Wednesday, May 22, 2019

Satchid Anandan writes


Just Now 

What happens ‘always’
is what happens ‘now’.
Time has no door to enter us
except this moment.

Valmiki knew this,
Vyasa and Homer too,
why, even Dante.

But we forget that.
So we think infinity is
somewhere outside us
and eternity is what we confront
only once we die. 

We can be indifferent to history,
but do not expect history to spare  us.

So let us speak about the rain
pouring down this moment in a torrent
this flower blossoming now
this eye opening in front of us, 
and this blood being shed
before our eyes, just now. 
Related image
L'embellie [Clear spell] - René Magritte

1 comment:

  1. Valmiki ("Adi Kavi," the 1st poet) wrote the "Ramayana," the 1st Sanskrit epic poem. Originally his name was Adni Sharma but the supernatural sage Narada convinced him to become an ascetic; he acquired his literary name because of the anthills that formed around him while he performed his devotions.

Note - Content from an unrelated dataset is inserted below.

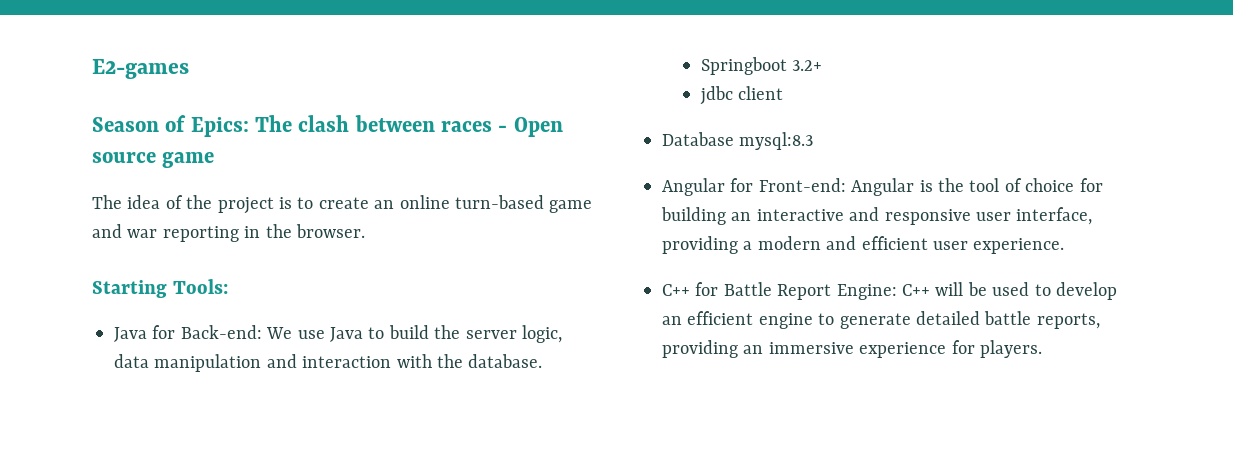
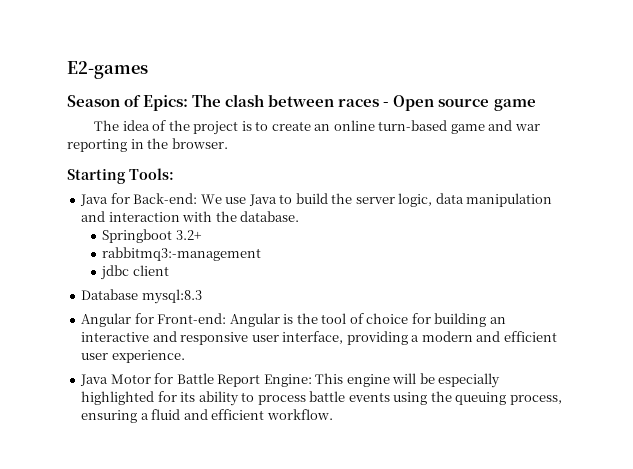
+ rabbitmq3:-management
- C++ for Battle Report Engine: C++ will be used to develop an efficient engine to generate detailed battle reports, providing an immersive experience for players.
+ Java Motor for Battle Report Engine: This engine will be especially highlighted for its ability to process battle events using the queuing process, ensuring a fluid and efficient workflow.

In the 16th century he was reincarnated as Goswami Tulsidas, the holy man who wrote the "Ramcharitmanas," the vernacular Awadhi dialect of Hindi version of the "Ramayana."
    Vyasa (Sanskrit for "Compiler") wrote the "Mahabharata," the other great Sanskrit epic, the world's longest poem (4 times longer than Valmiki's work, 10 times larger than the works of Homeros.
    Homeros ("Homer") wrote the 2 central works of ancient Greek literature, the "Iliad" and the "Odyssey." Centuries later Platon called him the one who "has taught Greece." He was the son of the Meles river (possibly the one that flowed near Izmir, Turkey, though many other streams bore that name) and the nymph Kritheis (probably related to the Greek word for barley). Their son Melesigenes later obtained the "homer" epithet ("blind man" in the Cumaean dialect of modern Nemrut Limani in Turkey). In other accounts his mother was enslaved by pirates and sold to king Maeon of the Lydians, who married her; when the Aeolian Greeks drove the Lydians from the area Melesigenes followed his adoptive people out of the area ("homerein" meant to follow). According to the 4th-century BCE historian Ephorus of Cumae, the father of Hesiodos (the other great early Greek writer) was the uncle of Kritheis, who was raped by another uncle; when her son Melesigenes became blind he acquired a new name because he needed homereuontes ("guides" in the Ionian dialect) after he became blind. In some accounts Kritheis was descended from Orpheus, the muse Calliope, Apollo, and Poseidon; in others, that she was related to major heroes in the "Iliad," as the daughter of Nestor's daughter and Odysseus' son Telemachus.
    None of these legendary poets can be placed in time, but Dante (Durante di Alighiero degli Alighieri), who established a variant of Tuscan as literary Italian (and pioneered the use of terza rima, an interlocking 3-line rhyme scheme) can be located with a great deal of accuracy, though Giovanni Boccaccio (who attached the "Divine" adjective to his major work, the "Comedia") did not compose his 1st formal biography until after 1348. Dante was born around 1265 and died in 1321. His family belonged to the Guelph faction in Firenze (Florence), who supported the papacy against the Ghibelline faction that supported the Holy Roman Emperor. At 18 he joined other intellectuals in forming the literary movement he called "dolce stil novo" (the sweet new style), the beginning of Italian literature. In 1289 he fought in the Guelph cavalry at the battle of Campoldino, which led to a reformation of the Florentine constitution and his rise to a political career, but the victory led to a split between his own Guelfi Bianchi (Whites), who sought autonomy from papal rule, and the Guelfi Neri (Blacks) led by his in-laws, who continued to support the pope. The Whites expelled the Blacks and sent Dante to Roma as a negotiator in 1301, but while he was there Bonifatius VIII sent the French king's brother against Firenze, and the Blacks razed the city. The new government sentenced Dante to a 2-year exile and a fine, and when he refused to pay a sentence of perpetual exile was imposed (not rescinded until 2008) and later he was sentenced to death. Freed from his official duties, he began writing seriously. He seems to have begun working on "Comedia" before 1314; the 1st part was published by 1317, the 2nd part before his death in Ravenna, and the 3rd part posthumously.